A Pictorial History Of The Suffragettes: When Brave Women Fought Hard And Dirty To Be Heard
In London, free and talented women like Paloma Faith, VV Brown, Annie Lennox and a 105-year-old former suffragette named Hetty Bower went to the statue of Emmeline Pankhurst in Victoria Tower Gardens.
Says Anorak reader Robert Carter:
It’s a shame that we need to have a single day a year to remind us that women are the equals of men. But, for the other 364* days, people do seem to forget. * It has been pointed out that next year is a leap year – so it’s 365 international men’s days, in fact.
Women’s suffrage is no lacy artefact. Women’s rights are hard won. It was brutal.
Stones were thrown through the windows of Buckingham Palace. They were kept for posterity by Queen Mary. A small explosive device was placed in Westminster Abbey. The villain left behind part of her feather boa.

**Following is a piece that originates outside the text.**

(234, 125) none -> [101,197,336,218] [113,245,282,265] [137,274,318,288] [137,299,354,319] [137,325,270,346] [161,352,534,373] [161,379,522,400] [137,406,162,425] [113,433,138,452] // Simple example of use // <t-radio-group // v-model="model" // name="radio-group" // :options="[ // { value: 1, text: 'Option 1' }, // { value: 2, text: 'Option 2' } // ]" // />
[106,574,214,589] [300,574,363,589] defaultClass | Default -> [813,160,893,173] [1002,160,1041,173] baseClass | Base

Arson attacks against property held by political figures, railway stations and even churches, increased in number as the struggle for women’s rights became more militant in nature. The Tea Pavillion in Kew Gardens was torched.

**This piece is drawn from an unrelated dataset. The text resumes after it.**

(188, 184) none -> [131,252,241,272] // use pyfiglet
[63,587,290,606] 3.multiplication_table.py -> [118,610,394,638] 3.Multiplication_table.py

Detectives watched Emmeline Pankhurst’s house in Manchester Square, London. She was the founder of the Womens Social and Political Union and a major force in the Suffragette movement. She was arrested as she tried to present a petition at Buckingham Palace. Police raided the London offices of her union. All the police were men.
Women in jail went on hunger strike. They were force fed. Suffragettes attempt to blow up Holloway Prison.
Labour leader Keir Hardie’s secretary, Margaret Travers Symons, managed to enter the floor of the House of Commons while debate was in progress.
Flora Drummond, suffragette and WSPU procession organiser, was ‘The General’. Flora qualified as a postmistress but was not allowed to work in the trade as she was below the regulation height of 5 feet 2 inches. She was imprisoned nine times and taught other suffragettes Morse code, to allow them to communicate with each other in jail.
You want heroes? Real ones?
Maude Kate Smith (1881-1977) was a militant suffragette and secretary for the WSPU Birmingham branch. Her first imprisonment in 1912 was for four months for smashing windows in Oxford Street, at Winson Green prison, Birmingham. Her second term was in Holloway in 1914 for slashing George Clausen’s Primavera painting at the Royal Academy. She was sentenced under the false name Mary Spencer and released with the government amnesty on the outbreak of the First World War. Maude received a medal of valour from WSPU for her hunger strikes.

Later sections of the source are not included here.